Nouakchott- Mauritanie (PANA) -- La rencontre sur l'élaboration du Plan d'action et du suivi de la mise en oeuvre des observations faites à la Mauritanie par le Comité des droits de l'enfant des Nations unies, qui a pris fin lundi à Nouakchott, a vivement recommandé l'adoption d'une législation nationale sur les droits des enfants dans ce pays.
Après avoir constaté, au terme de quatre jours de travaux, quelques problèmes liés au financement des activités en faveur de l'enfance, les participants ont préconisé "la mise en place d'une politique financière plus conforme au développement des droits de l'enfant mauritanien".
Ils ont également recommandé l'amélioration de la situation sanitaire de tous les enfants et la scolarisation des enfants handicapés.
Cette rencontre qui a réuni le secrétariat d'Etat à la Condition féminine, le ministère de la Justice, le Conseil national de l'enfance et les Organisations non-gouvernementales agissant dans le domaine de la petite enfance avait pour but de "renforcer le Plan d'action national 2002-2012", selon ses organisateurs.
Ce plan décennal vise à donner aux tout-petits les meilleures conditions d'épanouissement, en dépit d'un environnement difficile.
On rappelle que le Comité des droits de l'enfant des Nations unies a examiné le rapport initial de la Mauritanie le 12 octobre 2001 et a noté, selon les officiels mauritaniens, "que ses suggestions et recommandations dans le domaine des droits de l'enfant ont été accueillies favorablement".
Les autorités mauritaniennes affirment par ailleurs "que la structure Onusienne a pris acte avec satisfaction du cycle de conférences visant à familiariser l'administration, le corps enseignant, le personnel de la justice et la société civile avec la Convention relative aux droits de l'enfant".

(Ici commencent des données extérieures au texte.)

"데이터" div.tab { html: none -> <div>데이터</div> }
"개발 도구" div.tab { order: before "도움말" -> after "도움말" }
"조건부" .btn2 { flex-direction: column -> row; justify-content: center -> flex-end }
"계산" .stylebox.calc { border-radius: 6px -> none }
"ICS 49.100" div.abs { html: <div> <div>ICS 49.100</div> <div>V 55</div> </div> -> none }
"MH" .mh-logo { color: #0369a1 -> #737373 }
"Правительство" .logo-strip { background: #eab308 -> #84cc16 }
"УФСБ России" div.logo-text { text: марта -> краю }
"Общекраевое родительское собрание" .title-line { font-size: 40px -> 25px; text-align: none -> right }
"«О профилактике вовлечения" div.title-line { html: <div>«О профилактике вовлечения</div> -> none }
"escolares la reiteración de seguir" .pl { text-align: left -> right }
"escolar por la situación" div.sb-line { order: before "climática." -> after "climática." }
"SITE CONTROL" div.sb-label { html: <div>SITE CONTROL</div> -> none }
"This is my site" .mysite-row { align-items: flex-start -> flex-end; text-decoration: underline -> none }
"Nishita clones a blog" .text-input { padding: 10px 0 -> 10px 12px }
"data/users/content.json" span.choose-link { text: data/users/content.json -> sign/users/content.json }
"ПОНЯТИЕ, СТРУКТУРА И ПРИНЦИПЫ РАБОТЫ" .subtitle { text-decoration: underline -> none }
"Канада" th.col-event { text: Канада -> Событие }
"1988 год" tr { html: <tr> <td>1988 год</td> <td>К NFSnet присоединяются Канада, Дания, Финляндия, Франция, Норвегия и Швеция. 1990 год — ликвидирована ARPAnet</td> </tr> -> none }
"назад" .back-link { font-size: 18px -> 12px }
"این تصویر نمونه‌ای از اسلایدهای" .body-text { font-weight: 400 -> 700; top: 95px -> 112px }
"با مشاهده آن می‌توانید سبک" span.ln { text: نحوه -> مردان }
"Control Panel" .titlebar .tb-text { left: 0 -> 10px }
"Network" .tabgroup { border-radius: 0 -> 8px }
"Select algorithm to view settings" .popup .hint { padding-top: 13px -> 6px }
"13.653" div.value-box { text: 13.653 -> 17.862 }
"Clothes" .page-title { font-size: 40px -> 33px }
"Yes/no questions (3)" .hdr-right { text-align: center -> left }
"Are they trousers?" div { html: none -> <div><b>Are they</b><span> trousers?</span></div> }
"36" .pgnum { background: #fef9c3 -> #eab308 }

Après avoir évoqué des réalisations telles que l'adoption de la loi rendant la scolarisation obligatoire pour tous les enfants de 6 à 14 ans, ainsi que la révision du Code du travail qui, désormais, interdit formellement le travail des enfants de moins de 16 ans, les services et personnalités concernés par l'enfance se donne aujourd'hui un nouveau challenge.
Il s'agit de la mise en place d'une législation nationale sur les droits des enfants.